27 Bayes Learning

Learning Objectives:

The learning objectives of this module are as follows:

• To understand Probability, Bayes Theorem and Bayes Learning

• To understand Bayes Learning Framework

• To understand Probabilistic Classification

29.1 Introduction

Before we discuss Bayes learning let us consider the important issue of fitting a model to data. This is important in machine learning before based on this model built from data and associated target values, we predict target values for unknown hitherto unseen data. Some of the important criteria when we fit a model are the choice of weights and thresholds. In some cases we need to incorporate prior knowledge and in other cases we need to merge multiple sources of information. Another important factor is the modelling of uncertainty. Bayesian reasoning provides solutions to the above issues. Bayesian reasoning is associated with probability, statistics and data fitting. Figure 29.1 shows the idea of frequentist or orthodox statistics where probability is defined as the frequency of occurrences in possibly infinite number of trials.
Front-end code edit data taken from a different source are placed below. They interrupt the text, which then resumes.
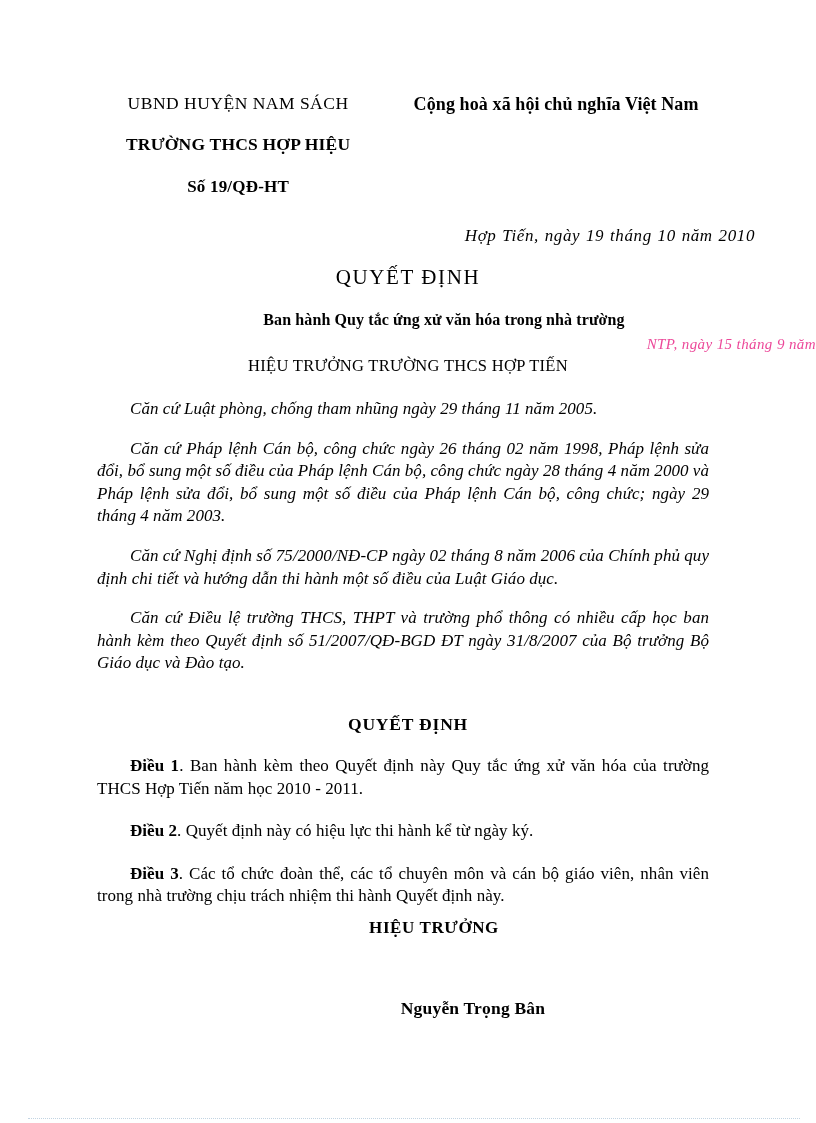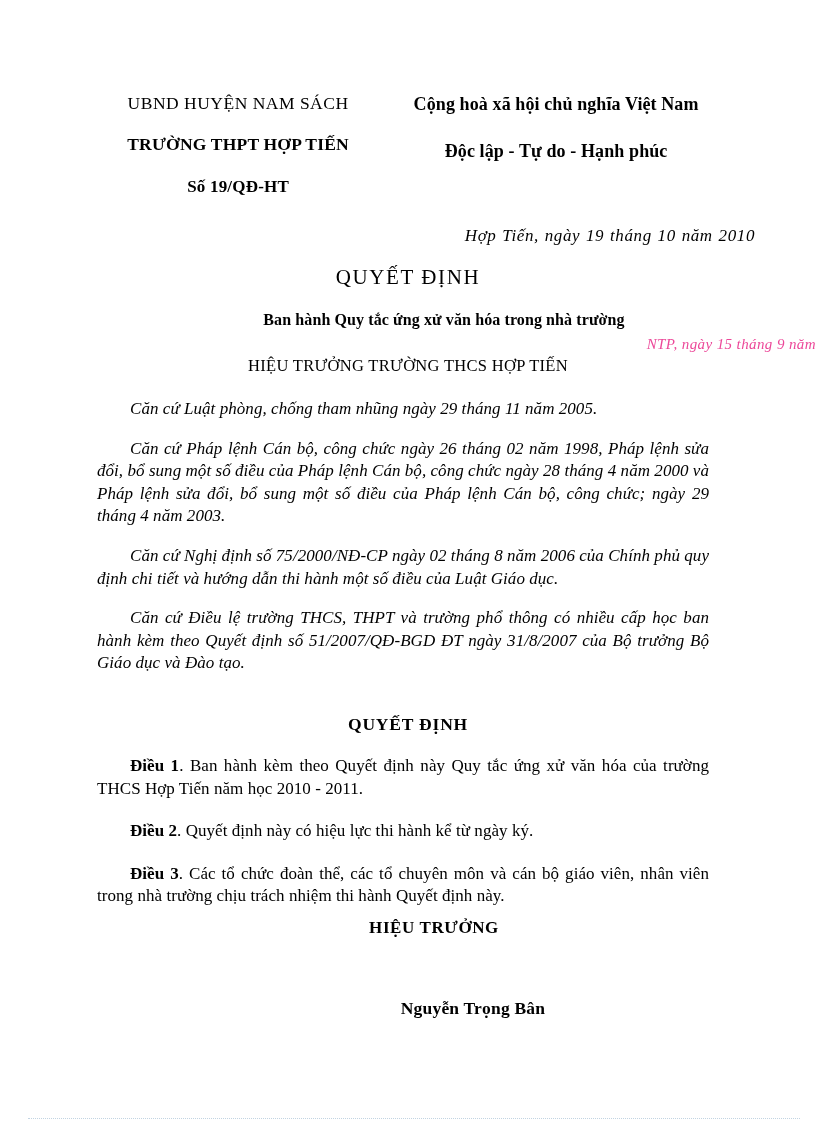--- a/index.html
+++ b/index.html
@@ -225,7 +225,7 @@
   <div class="header">
     <div class="header-col-left">
       <div class="org-line org-line-1">UBND  HUYỆN  NAM  SÁCH</div>
-      <div class="org-line org-line-2">TRƯỜNG THPT HỢP TIẾN</div>
+      <div class="org-line org-line-2">TRƯỜNG THCS HỢP HIỆU</div>
       <div class="doc-number">Số 19/QĐ-HT</div>
     </div>
     <div class="header-col-right">

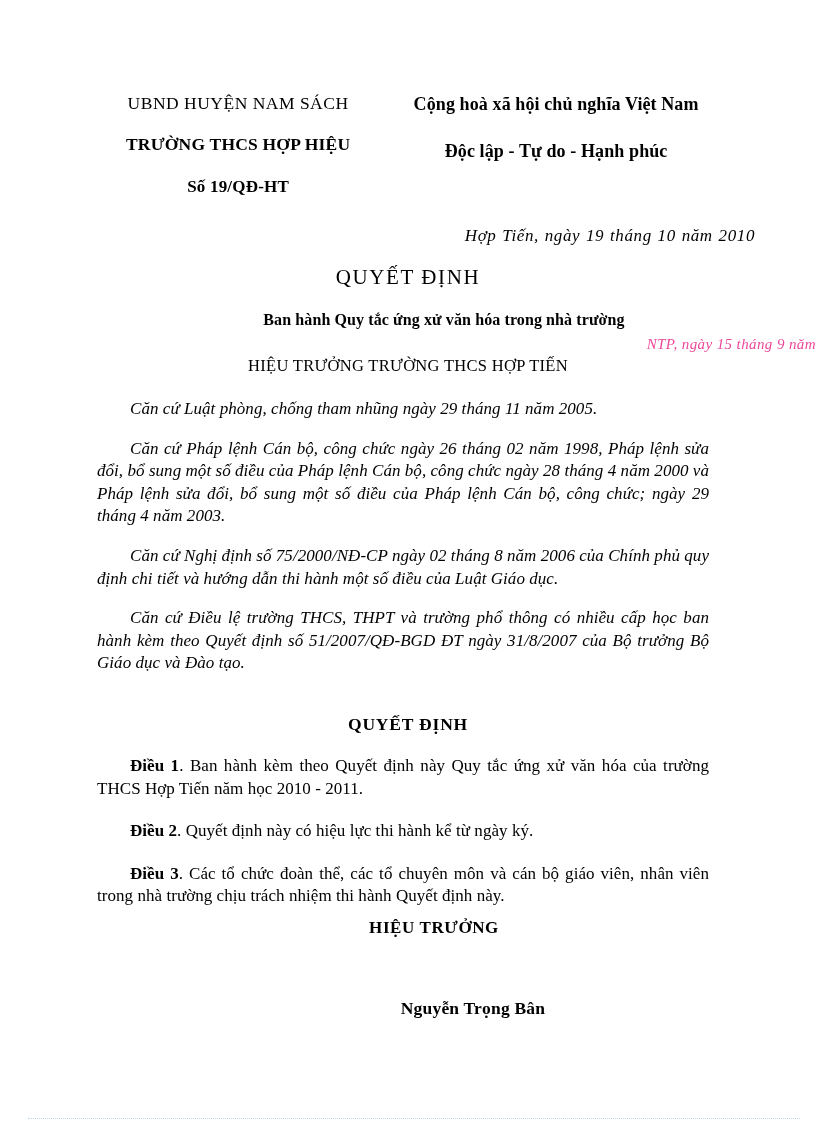--- a/index.html
+++ b/index.html
@@ -230,7 +230,6 @@
     </div>
     <div class="header-col-right">
       <div class="national-1">Cộng hoà  xã hội chủ  nghĩa  Việt Nam</div>
-      <div class="national-2">Độc lập - Tự do - Hạnh  phúc</div>
     </div>
   </div>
Principle #1: The first principle of probability as stated by Pierre-Simon Laplace (Figure 29.2) in 1814 is given below:

“Probability theory is nothing more than common sense reduced to calculation.”

Figure 29.1 Probability as Frequency of Occurences

Figure 29.2 Pierre-Simon Laplace in 1814

29.2 Probability Basics

Let us recall the basic laws of probability given in Figure 29.3. We talk about prior or independent probability of a variable X as P(X). Conditional probability P(X1|X2) is defined as the probability of X1 given X2. Joint probability is defined as the probability of both X1 and X2 occurring together. The relation between joint probability and conditional probability is also given. If X1 and X2 are independent

Figure 28.3 Basics of Probability Bayesian Rule

then the conditionally probability of X1 given X2 reduces to P(X1) and similarly the conditional probability of X2 given X1 reduces to P(X2). The joint probability when X1 and X2 are independent is given by the product of P(X1) and P(X2).

29.3 Bayesian Rule

The Baye’s Rule or Bayes theorem is a very important concept that is used in many different aspects of machine learning. Figure 29.4 shows a general definition of the rule where the conditional probability of C given X is given by the conditional probability of X given C multiplied by the independent probability of C divided by the independent probability of X. Here the conditional probability of C given X (that is the probability to be determined) is called the posterior probability, the conditional probability of X given C (usually determined from the labelled data) is called likelihood, independent probability of C is called prior probability and the independent probability of X is called evidence. This very important theorem is further explained in Figure 29.5. Here we explain that the posterior probability of the target vector W given the training data D can be determined knowing the prior probability of target vector W, likelihood or probability of observed data D given target vector W and the evidence or the probability of the data D.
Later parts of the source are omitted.